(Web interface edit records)
————
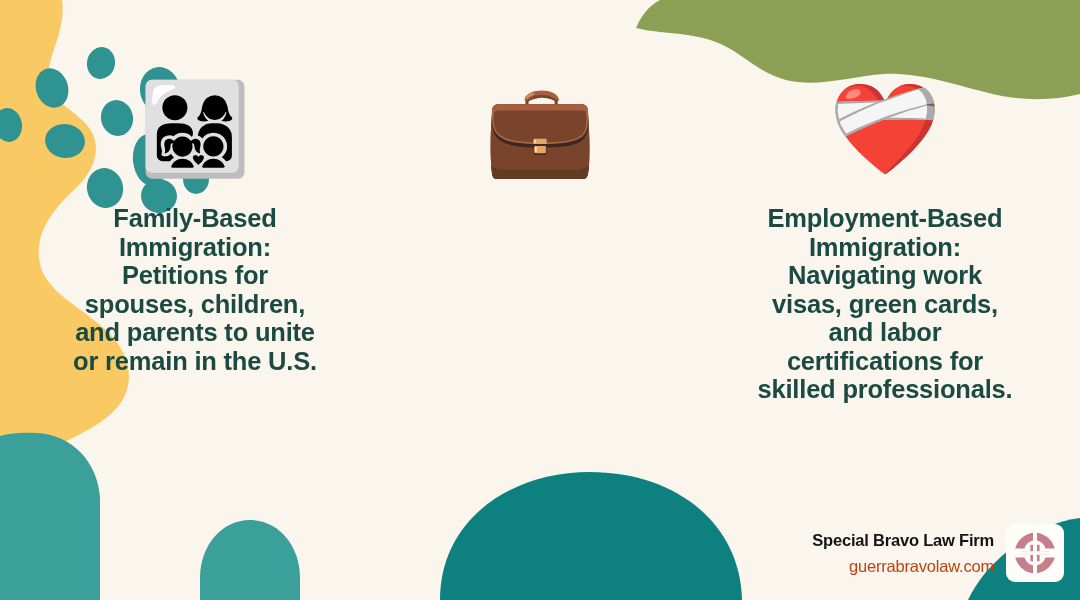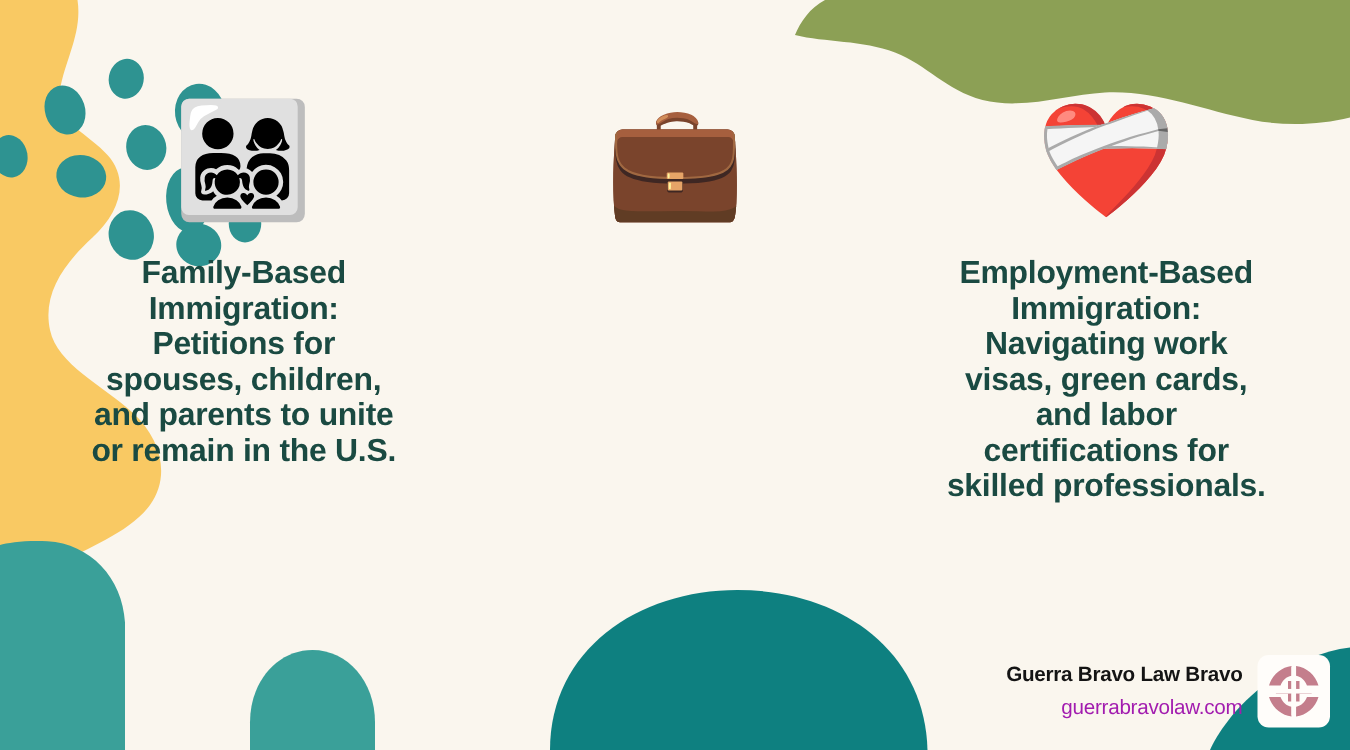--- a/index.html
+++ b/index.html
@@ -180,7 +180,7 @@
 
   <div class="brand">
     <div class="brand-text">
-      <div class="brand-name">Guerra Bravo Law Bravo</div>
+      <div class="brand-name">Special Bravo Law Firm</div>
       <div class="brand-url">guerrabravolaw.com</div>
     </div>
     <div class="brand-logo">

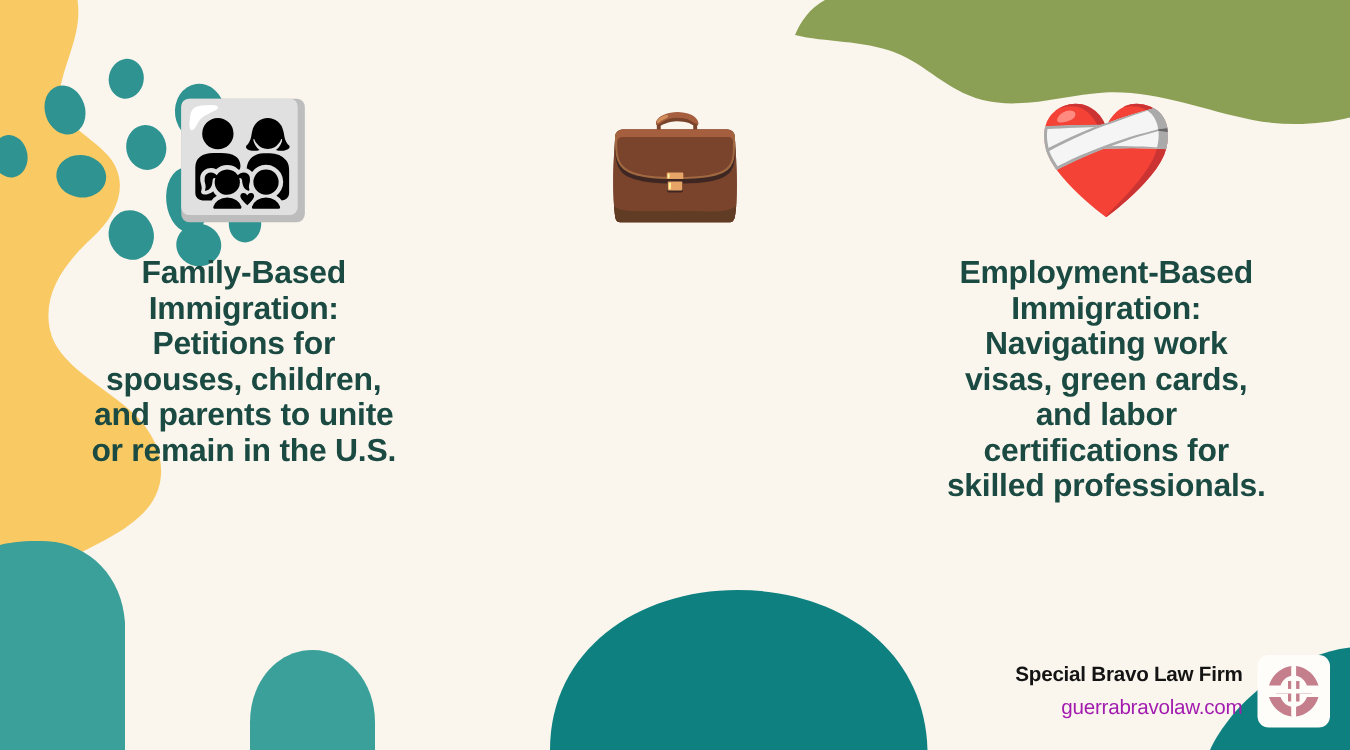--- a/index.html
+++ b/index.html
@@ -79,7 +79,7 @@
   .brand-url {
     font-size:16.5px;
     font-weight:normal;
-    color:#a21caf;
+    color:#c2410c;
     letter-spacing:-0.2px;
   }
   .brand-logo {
————
— Exercise instructions —
What is needed is an exact copy of the data, without any pictures.

— Response to this task —
--- a/index.html
+++ b/index.html
@@ -180,7 +180,7 @@
 
   <div class="brand">
     <div class="brand-text">
-      <div class="brand-name">Guerra Bravo Law Bravo</div>
+      <div class="brand-name">Special Bravo Law Firm</div>
       <div class="brand-url">guerrabravolaw.com</div>
     </div>
     <div class="brand-logo">

--- a/index.html
+++ b/index.html
@@ -79,7 +79,7 @@
   .brand-url {
     font-size:16.5px;
     font-weight:normal;
-    color:#a21caf;
+    color:#c2410c;
     letter-spacing:-0.2px;
   }
   .brand-logo {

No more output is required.